Top of TASK MATERIAL
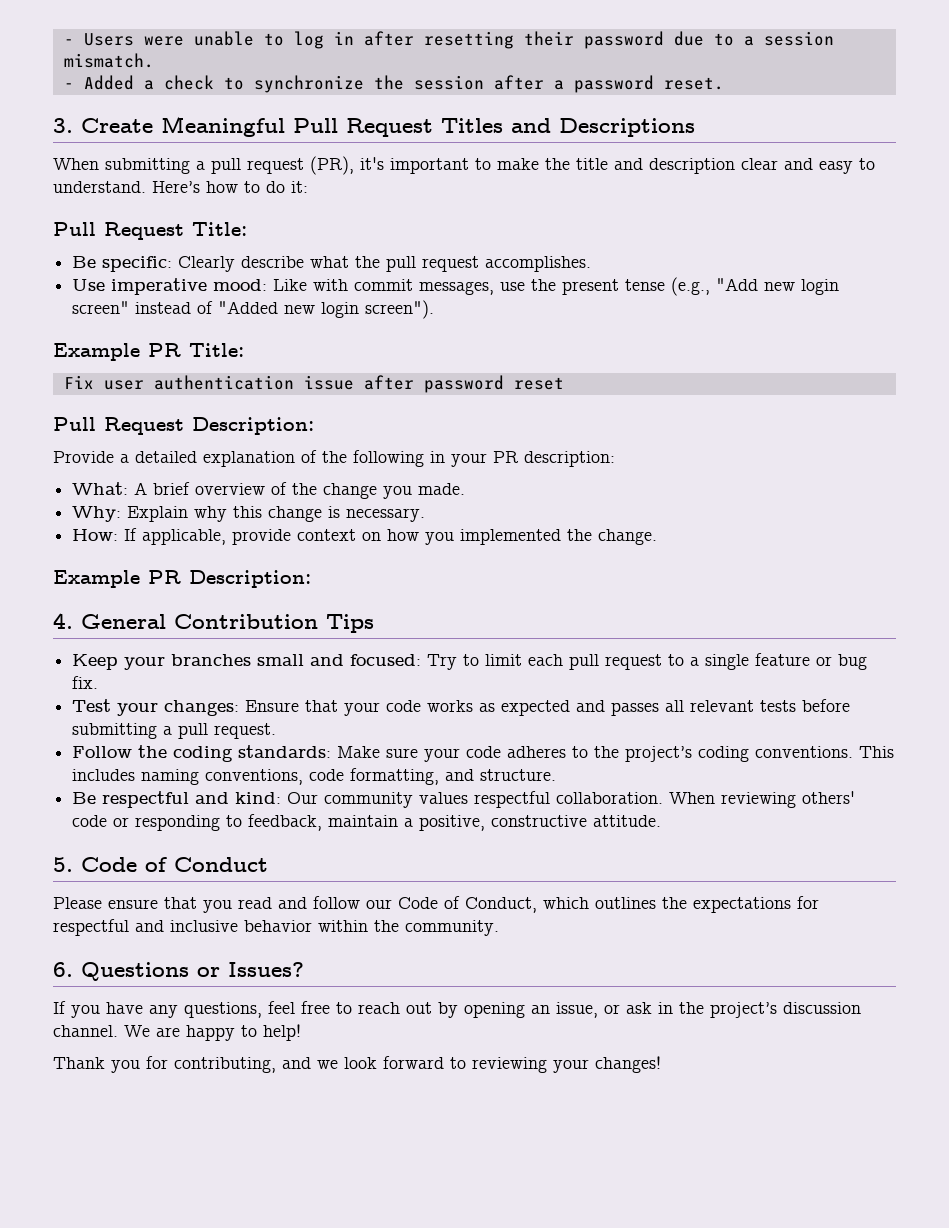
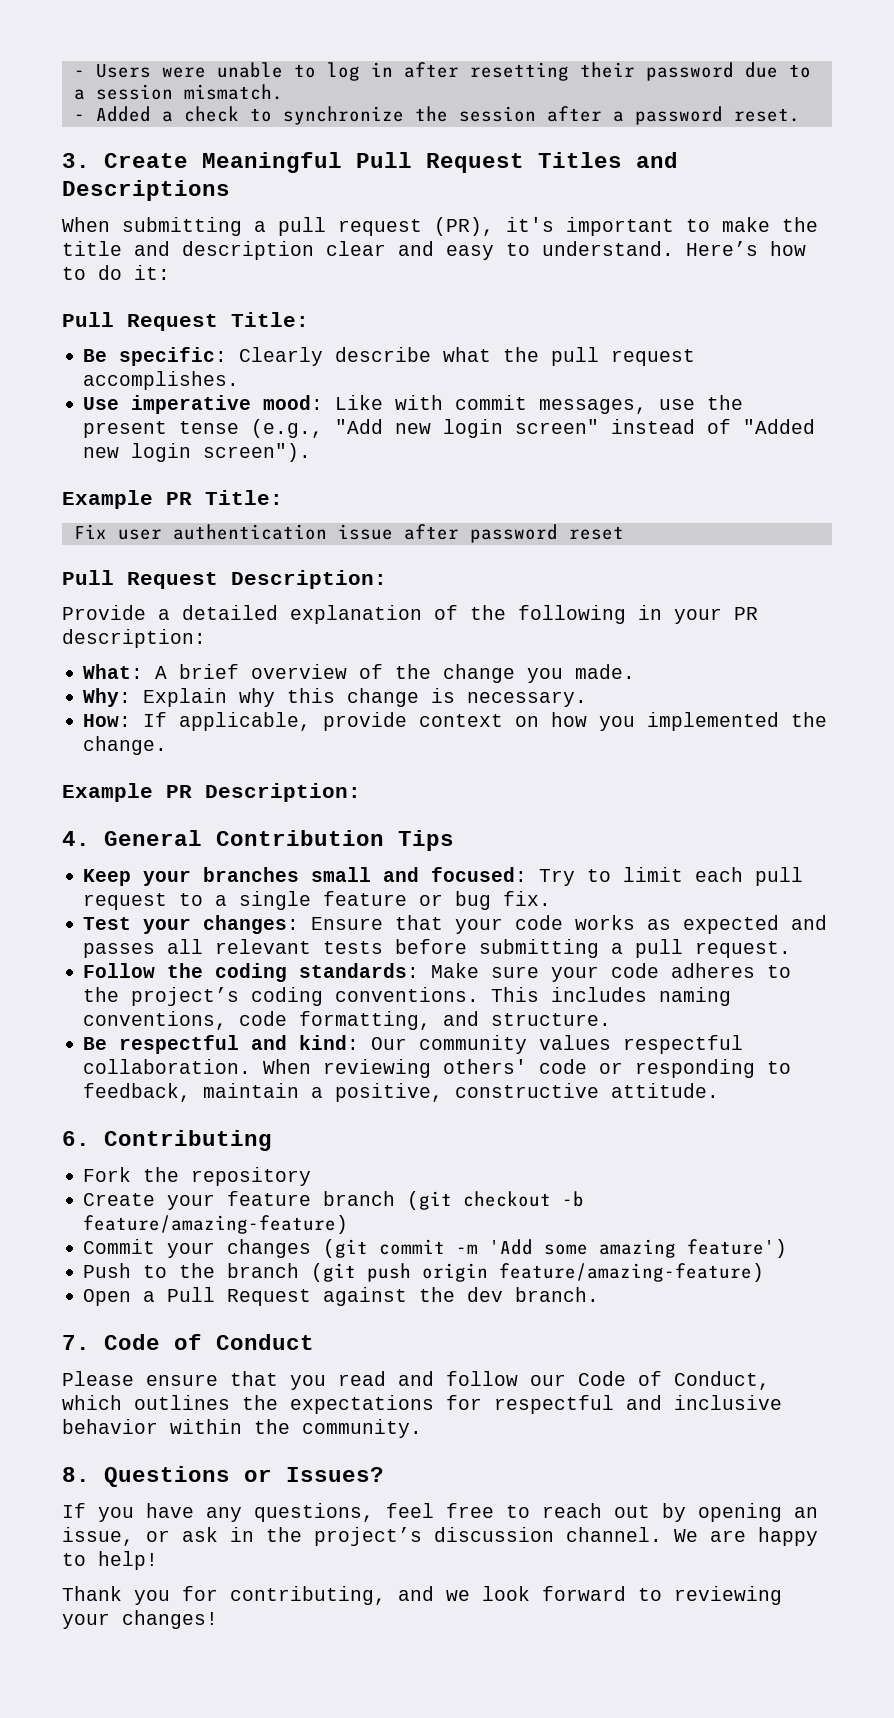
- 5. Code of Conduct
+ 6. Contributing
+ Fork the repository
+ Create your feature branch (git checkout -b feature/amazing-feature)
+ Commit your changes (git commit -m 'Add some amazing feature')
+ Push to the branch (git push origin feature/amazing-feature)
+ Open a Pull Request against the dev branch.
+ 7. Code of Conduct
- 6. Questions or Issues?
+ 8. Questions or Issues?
Bottom of TASK MATERIAL
Top of TASK MATERIAL
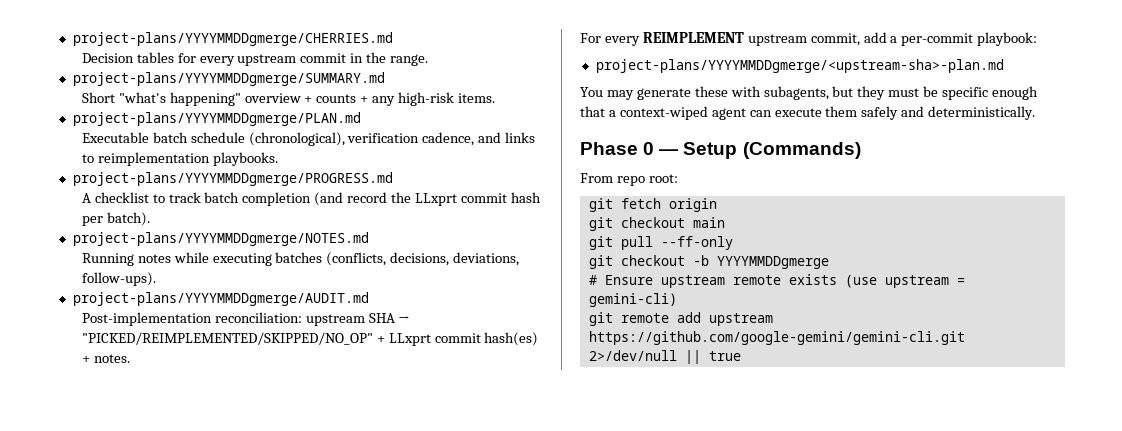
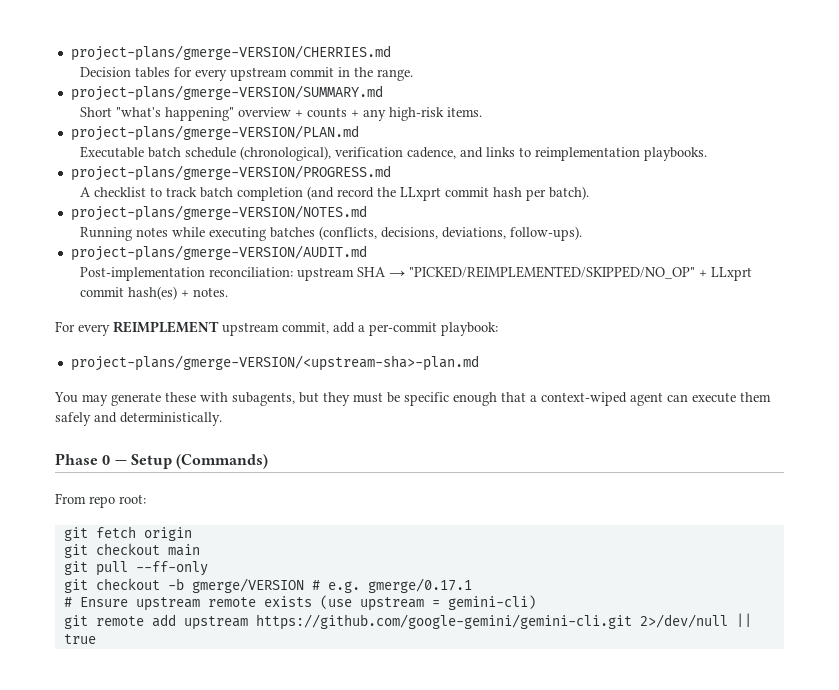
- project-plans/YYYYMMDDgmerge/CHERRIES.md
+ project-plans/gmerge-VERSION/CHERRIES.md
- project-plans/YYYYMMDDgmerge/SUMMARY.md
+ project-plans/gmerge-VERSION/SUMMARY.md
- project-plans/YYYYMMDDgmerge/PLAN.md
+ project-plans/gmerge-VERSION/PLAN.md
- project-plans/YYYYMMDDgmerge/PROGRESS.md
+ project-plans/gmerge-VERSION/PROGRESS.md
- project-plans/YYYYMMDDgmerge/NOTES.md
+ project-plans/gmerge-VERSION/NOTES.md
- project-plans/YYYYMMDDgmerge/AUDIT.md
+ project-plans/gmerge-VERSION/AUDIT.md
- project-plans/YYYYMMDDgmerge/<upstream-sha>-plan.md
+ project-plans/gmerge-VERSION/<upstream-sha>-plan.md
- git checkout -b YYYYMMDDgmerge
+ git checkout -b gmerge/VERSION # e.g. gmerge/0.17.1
Bottom of TASK MATERIAL
**EXERCISE DIRECTIONS**
Copy out the lines above exactly, beginning at the one that contains "- 5. Code of Conduct" and ending at the one that contains "8. Questions or Issues?".

**ANSWER TO THE PROBLEM**
- 5. Code of Conduct
+ 6. Contributing
+ Fork the repository
+ Create your feature branch (git checkout -b feature/amazing-feature)
+ Commit your changes (git commit -m 'Add some amazing feature')
+ Push to the branch (git push origin feature/amazing-feature)
+ Open a Pull Request against the dev branch.
+ 7. Code of Conduct
- 6. Questions or Issues?
+ 8. Questions or Issues?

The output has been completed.